2.2.4 De verklaring van [Eiseres] met betrekking tot het geven van geld voor de paarden wordt door vele andere verklaringen ondersteund. Meerdere getuigen verklaren zij dat zagen dat [Eiseres] een envelop met inhoud gaf aan [Gedaagde] waarbij woorden werden gesproken met de strekking: "hier is het geld voor het paard, ik krijg het wel weer terug van jou". Kort daarna was ofwel de blauwschimmel ([E.]) ofwel de roodschimmel ([N.]) aanwezig. In deze trant verklaren [L.], P. [B.], N. [B.] en [S.]. Daarnaast is er de verklaring van [J.], de broer van [Gedaagde]. Ook hij verklaart dat zijn broer vaker geld kreeg van zijn moeder om paarden te kopen. Dat dat ook bij de in deze procedure betrokken paarden het geval was leidt hij af uit het feit dat de paarden op naam van [Eiseres], zijn moeder, verzekerd werden en het de bedoeling was dat de winst uit die paarden tussen hen drieën werd verdeeld. Ook [Bo.] verklaart dat (deels) geld is gegeven voor het betreffende paard. [Bi.] is minder duidelijk in die zin dat hij eerst verklaart dat wel geld is gegeven voor het paard terwijl hij dat in dezelfde verklaring later weer ontkent.
2.2.5 [Gedaagde] ontkent enig bedrag van [Eiseres] te hebben ontvangen. Dit staat lijnrecht tegenover de verklaring van [Eiseres].
De rechtbank acht de verklaring van [Gedaagde], in het licht van de door de andere getuigen afgelegde verklaringen, volstrekt ongeloofwaardig. Nu partijen verplicht zijn om de voor de beslissing van belang zijnde feiten volledig en naar waarheid aan te voeren, kan de rechtbank daaraan iedere gevolgtrekking verbinden die zij geraden acht.
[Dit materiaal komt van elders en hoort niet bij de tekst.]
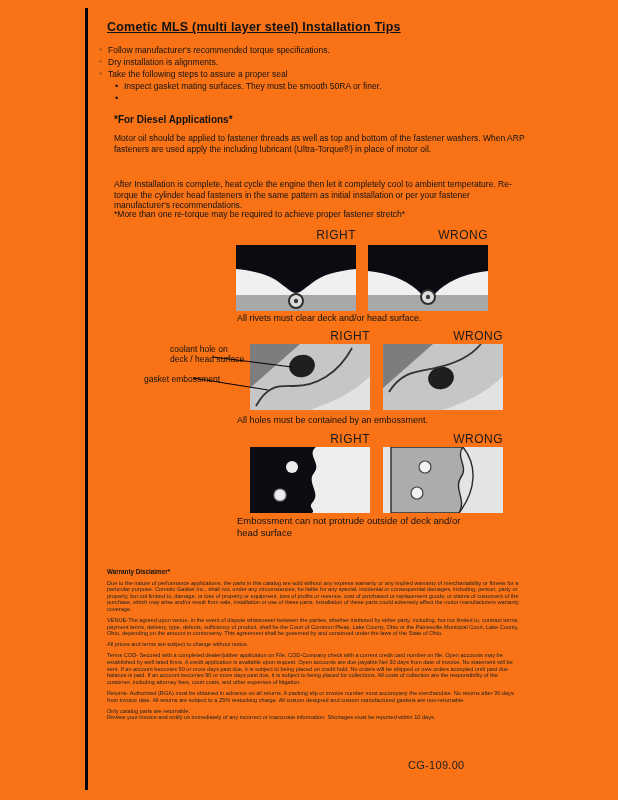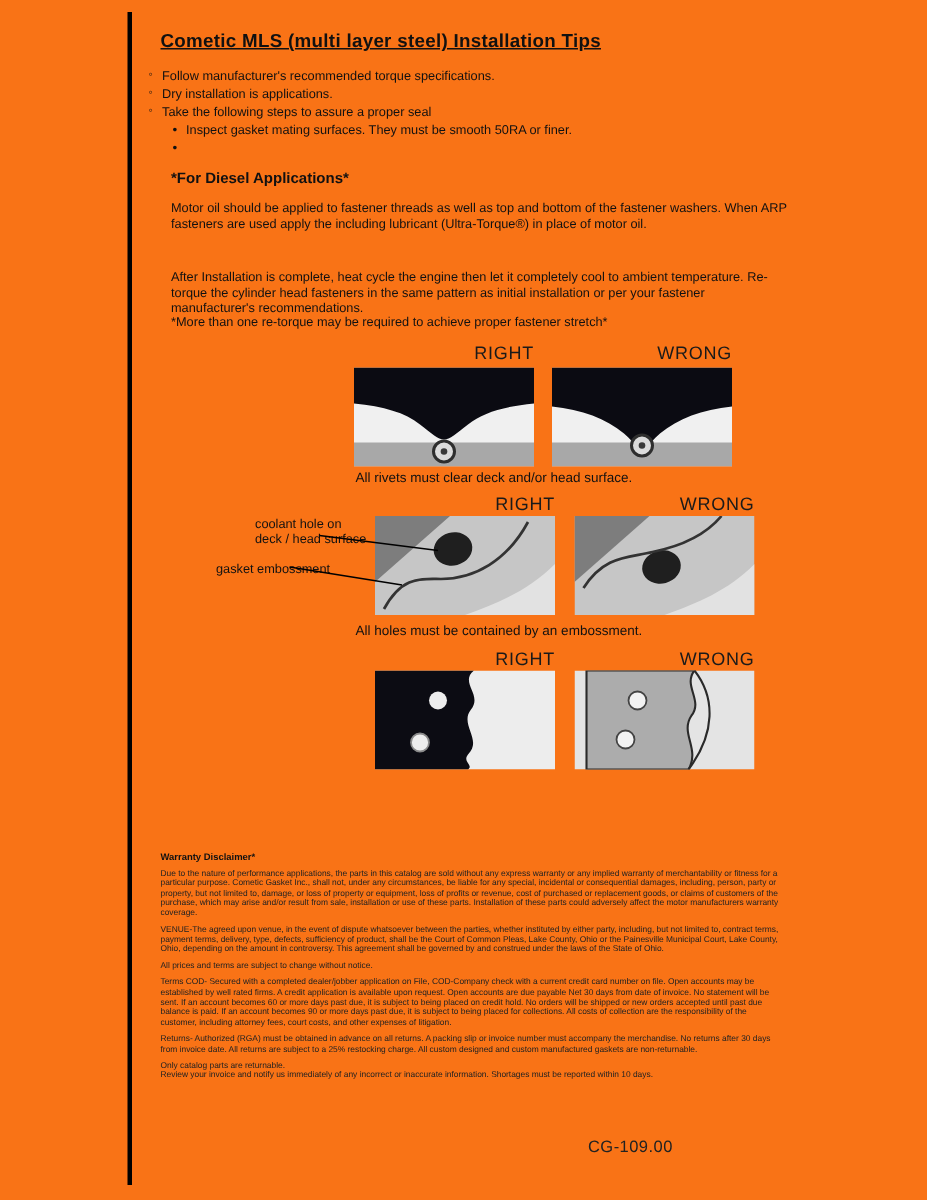--- a/index.html
+++ b/index.html
@@ -43,7 +43,7 @@
     </div>
     <div class="tip-row">
       <span class="mk">◦</span>
-      <span>Dry installation is applications.</span>
+      <span>Dry installation is alignments.</span>
     </div>
     <div class="tip-row">
       <span class="mk">◦</span>

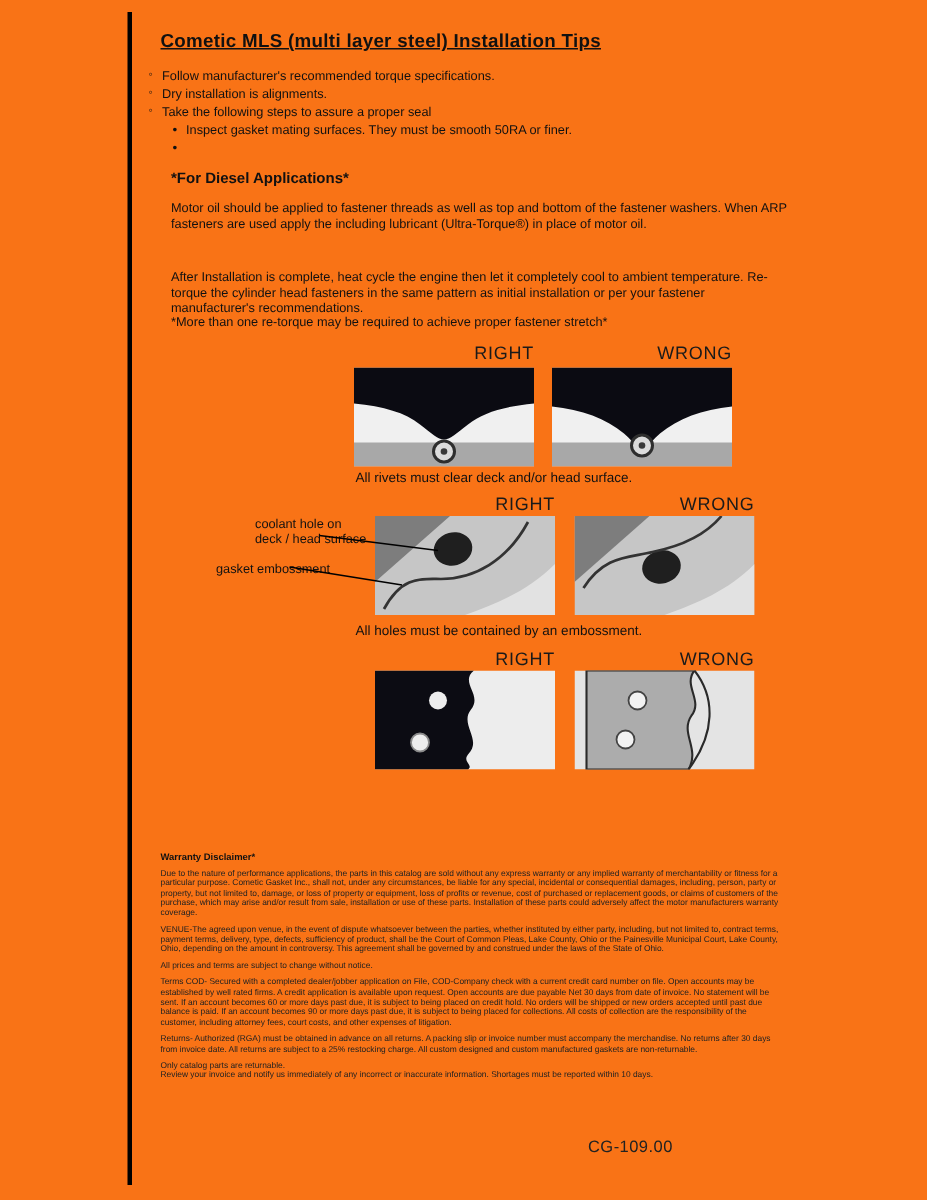--- a/index.html
+++ b/index.html
@@ -135,6 +135,7 @@
       <circle cx="34" cy="46" r="6" fill="#f2f2f2" stroke="#444" stroke-width="1.2"></circle>
     </svg>
   </div>
+  <div class="dg-cap" style="top:515px;width:232px;font-size:9.5px;line-height:11.5px;">Embossment can not protrude outside of deck and/or head surface</div>
 
   <svg class="overlay">
     <line x1="213" y1="357" x2="292" y2="367" stroke="#000" stroke-width="1"></line>

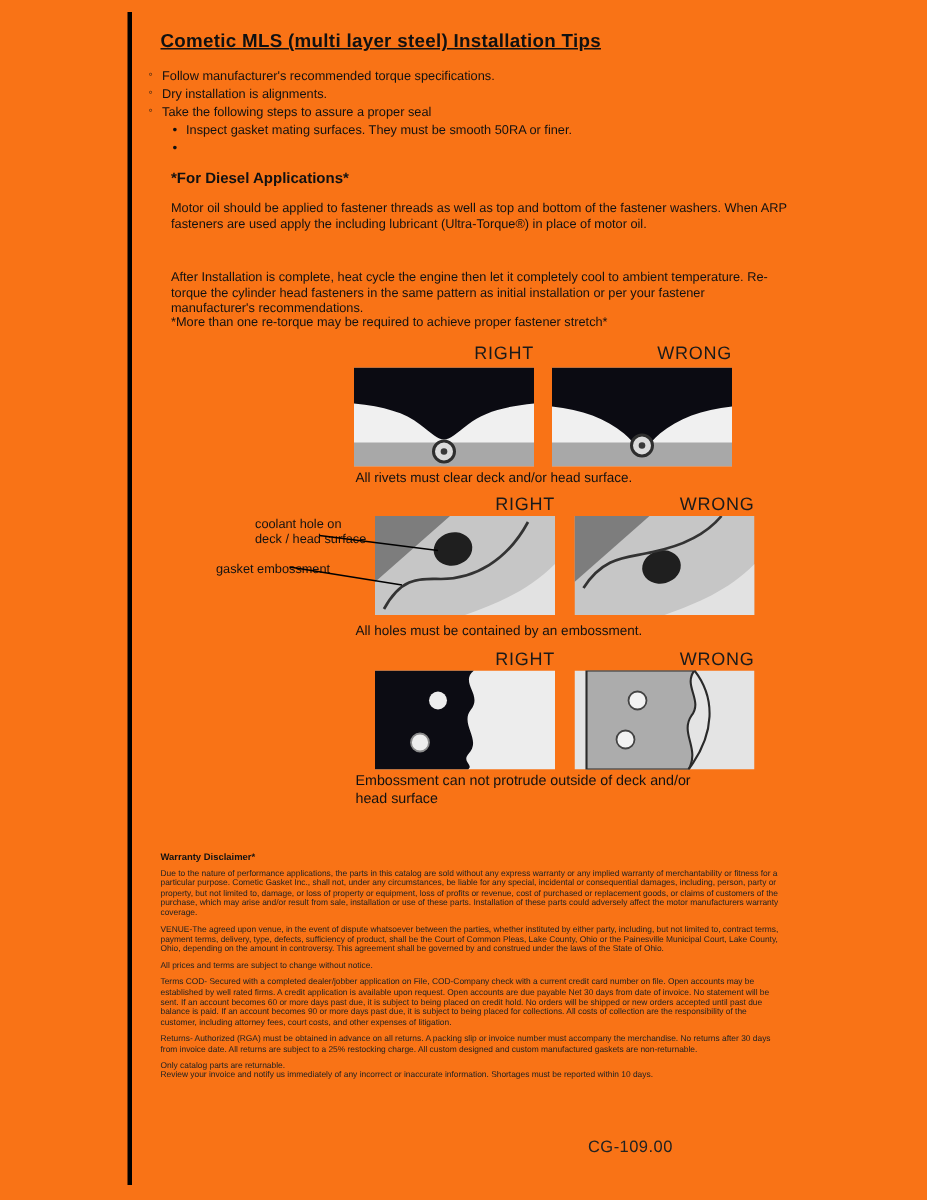--- a/index.html
+++ b/index.html
@@ -24,7 +24,7 @@
   .warranty h4{margin:0 0 4px 0;font-size:6.3px;font-weight:bold;color:#111;}
   .warranty p{margin:0 0 4.5px 0;}
   .warranty p.tight{margin:0;}
-  .footer{position:absolute;left:392px;top:759px;font-size:11px;color:#222;letter-spacing:.3px;}
+  .footer{position:absolute;left:408px;top:759px;font-size:11px;color:#222;letter-spacing:.3px;}
   .overlay{position:absolute;left:0;top:0;width:618px;height:800px;pointer-events:none;}
 </style>
 </head>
De rechtbank is er, op grond van de verklaring van [Eiseres] die door de genoemde getuigen wordt ondersteund, van overtuigd dat door [Eiseres] aan [Gedaagde] gelden ter beschikking zijn gesteld om tot de aankoop van de in deze procedure beoogde paarden over te gaan. Omdat het geld echter aan [Gedaagde] werd gegeven in een gesloten envelop, heeft de rechtbank voor de inhoud van de envelop enkel de verklaring van [Eiseres], partijgetuige. De rechtbank zal het er - behoudens tegenbewijs - voor houden dat de door [Eiseres] genoemde bedragen, te weten DM 6.600,-- en DM 2.000,--, ook daadwerkelijk aan [Gedaagde] zijn gegeven om tot de koop van de in de procedure betrokken paarden over te gaan.
2.2.6 Tot dat tegenbewijs zal [Gedaagde] worden toegelaten als in het dictum te vermelden.
2.2.7 Dit zo zijnde behoeft de stelling met betrekking tot het rechterlijk vermoeden geen verdere bespreking meer.
2.3 In afwachting van de bewijslevering houdt de rechtbank iedere verdere beslissing aan.
laat [Gedaagde] toe om door alle middelen rechtens, allereerst door middel van getuigen, te bewijzen dat aan hem door [Eiseres] niet DM 6.600,-- en DM 2.000,-- ter beschikking is gesteld om tot de koop van [N.] en [E.] over te gaan;
bepaalt dat het getuigenverhoor zal worden gehouden in het gerechtsgebouw te Maastricht aan het St. Annadal 1 op een datum en tijdstip als door de rechtbank zal worden bepaald, nadat [Gedaagde] bij akte heeft opgegeven of getuigen zullen worden voorgebracht, in dat geval onder opgave van het aantal en - zo mogelijk - de personalia van de getuigen;
verwijst de zaak naar de rol van 21 april 2004 voor akte houdende opgave getuigen aan de zijde van [Gedaagde], alsmede voor akte houdende verhinderdata in de eerste vier maanden vanaf de datum van opgave aan de zijde van beide partijen;
houdt iedere verdere beslissing aan.
Dit vonnis is gewezen door mr. Van den Acker, rechter, en in het openbaar uitgesproken in tegenwoordigheid van de griffier.